Create a new C# class called WordCounterModule with the contents:

using System;
using System.ComponentModel;
using System.Linq;
using CompAnalytics.Contracts;
using CompAnalytics.Controls;
using CompAnalytics.Execution;
using CompAnalytics.Execution.Validation;
using CompAnalytics.Extension;
using CompAnalytics.Contracts.Tables;
using System.Collections.Generic;
using CompAnalytics.Contracts.Isolation;

namespace TextAnalytics
{
    [ModuleType(Name = "Word Counter", Namespace = "TextAnalytics", Category = "Text Analytics", Icon = "Icons.example.png")]
    [Description("Creates a table of the word count in the given text.")]
    public class WordCounterModule : ModuleExecutor
    {
        [Description("Text String")]
        public ModuleInput<string> InputText { get; set; }

        [Description("Word counts")]
        public ModuleOutput<Table> Result { get; set; }

        public override void Execute(IExecutionContext context)
        {
            var inputText = InputText.Get(context);

            List<string> words = SplitIntoWords(inputText);

            Dictionary<string, int> wordCounts = CountWords(words);

            Table result = CreateTable(wordCounts, context);

            Result.Set(context, result);
        }

        /// <summary>
        /// Counts the words in a list of words
        /// </summary>
        /// <param name="words"></param>
        /// <returns></returns>
        private Dictionary<string, int> CountWords(List<string> words)
        {
            // Count Words
           var counts = new Dictionary<string, int>();
            foreach (var word in words.Select(w => w.ToLowerInvariant()))
            {
                if (!counts.ContainsKey(word))
                {
                    counts.Add(word, 0);
                }

                counts[word]++;
            }

            return counts;
        }

        /// <summary>
        /// Converts a dictionary of word, count pairs into a table
        /// </summary>
        /// <param name="counts"></param>
        /// <param name="context"></param>
        /// <returns></returns>
        private Table CreateTable(Dictionary<string, int> counts, IExecutionContext context)
        {
            ITableExtension ops = context.FindExtension<ITableExtension>();
            TableColumnCollection columns = new TableColumnCollection();
            columns.Add(new TableColumn() { Name = "word", Type = "VARCHAR" });
            columns.Add(new TableColumn() { Name = "count", Type = "INT" });

            Table table = ops.CreateTable(columns);

            using (var writer = ops.CreateWriter(table))
            {
                foreach (KeyValuePair<string, int> entry in counts)
                {
                    var row = new List<Object> { entry.Key, entry.Value };
                    writer.AddRow(row);
                }
                writer.Complete();
            }

            return table;
        }

        /// <summary>
        /// Splits a string of text into a list of words
        /// </summary>
        /// <param name="text"></param>
        /// <returns></returns>
        private List<string> SplitIntoWords(string text)
        {
            return text.Split(new char[] { '\t', ' ', '\r', '\n' }, StringSplitOptions.RemoveEmptyEntries)
                .ToList();
        }
    }
}

Module ReadMe

When your Module is done, add a readme for it.

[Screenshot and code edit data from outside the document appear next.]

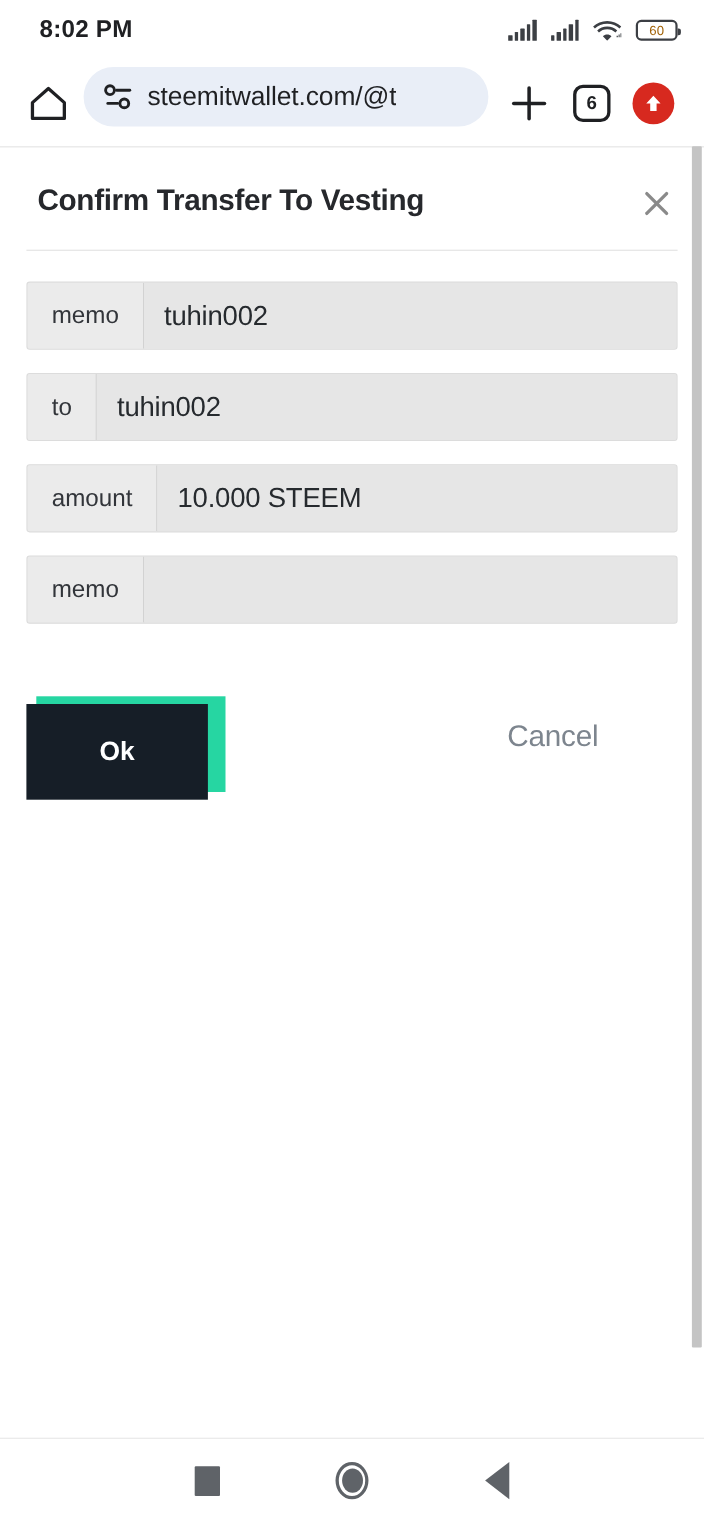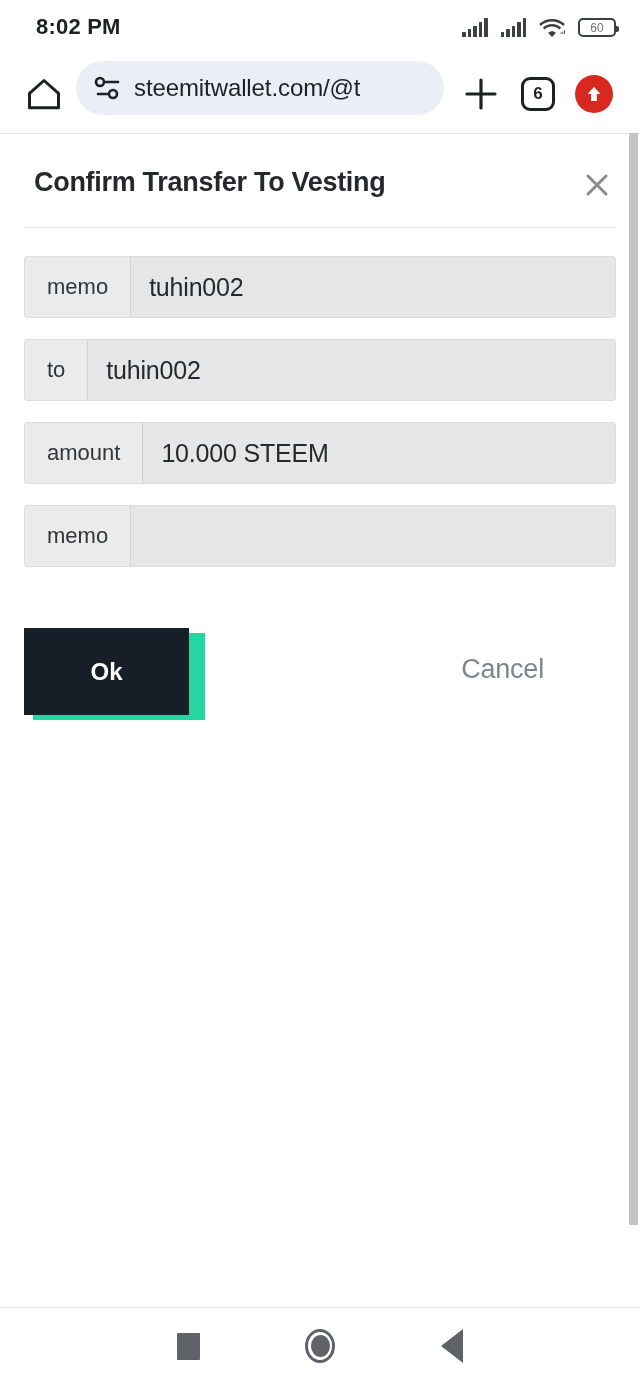--- a/index.html
+++ b/index.html
@@ -48,7 +48,7 @@
     content: ""; position: absolute; right: -5px; top: 6px;
     width: 3px; height: 6px; background: #3c3f44; border-radius: 0 2px 2px 0;
   }
-  .batt span { font-size: 12px; font-weight: 500; color: #737373; line-height: 1; }
+  .batt span { font-size: 12px; font-weight: 500; color: #a16207; line-height: 1; }
 
   
   .toolbar {

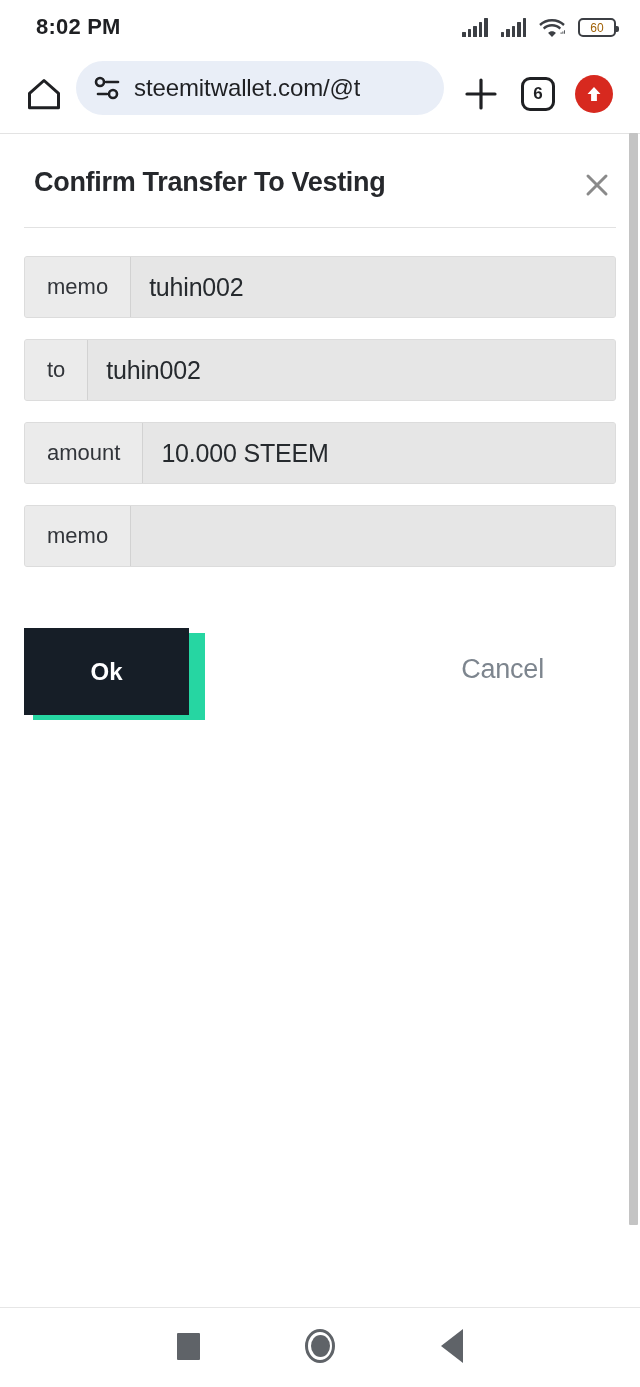--- a/index.html
+++ b/index.html
@@ -138,7 +138,7 @@
     width: 172px; height: 87px; background: #26d6a2;
   }
   .ok-btn {
-    position: absolute; left: 0; top: 4px;
+    position: absolute; left: 0; top: 16px;
     width: 165px; height: 87px;
     background: #161e27; border: 0; cursor: pointer;
     display: flex; align-items: center; justify-content: center;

Find the Product/ModuleResources folder. Inside it, find the folder for your Module's namespace (i.e., the “comp.companalytics” in the attribute “[ModuleType(Name = “Hello World”, Namespace = “comp.companalytics”, Category = ModuleCategory.Operator)]”). For new odules, this should be “companalytics”. Then, create a folder with your Module's full name (e.g. “Hello World”). Create a file called readme.md there. You won't have to build the solution after doing this – just try clicking the '?' button on your new Module and see if the readme appears. Refer to existing readmes for format. Markdown is supported for the formatting.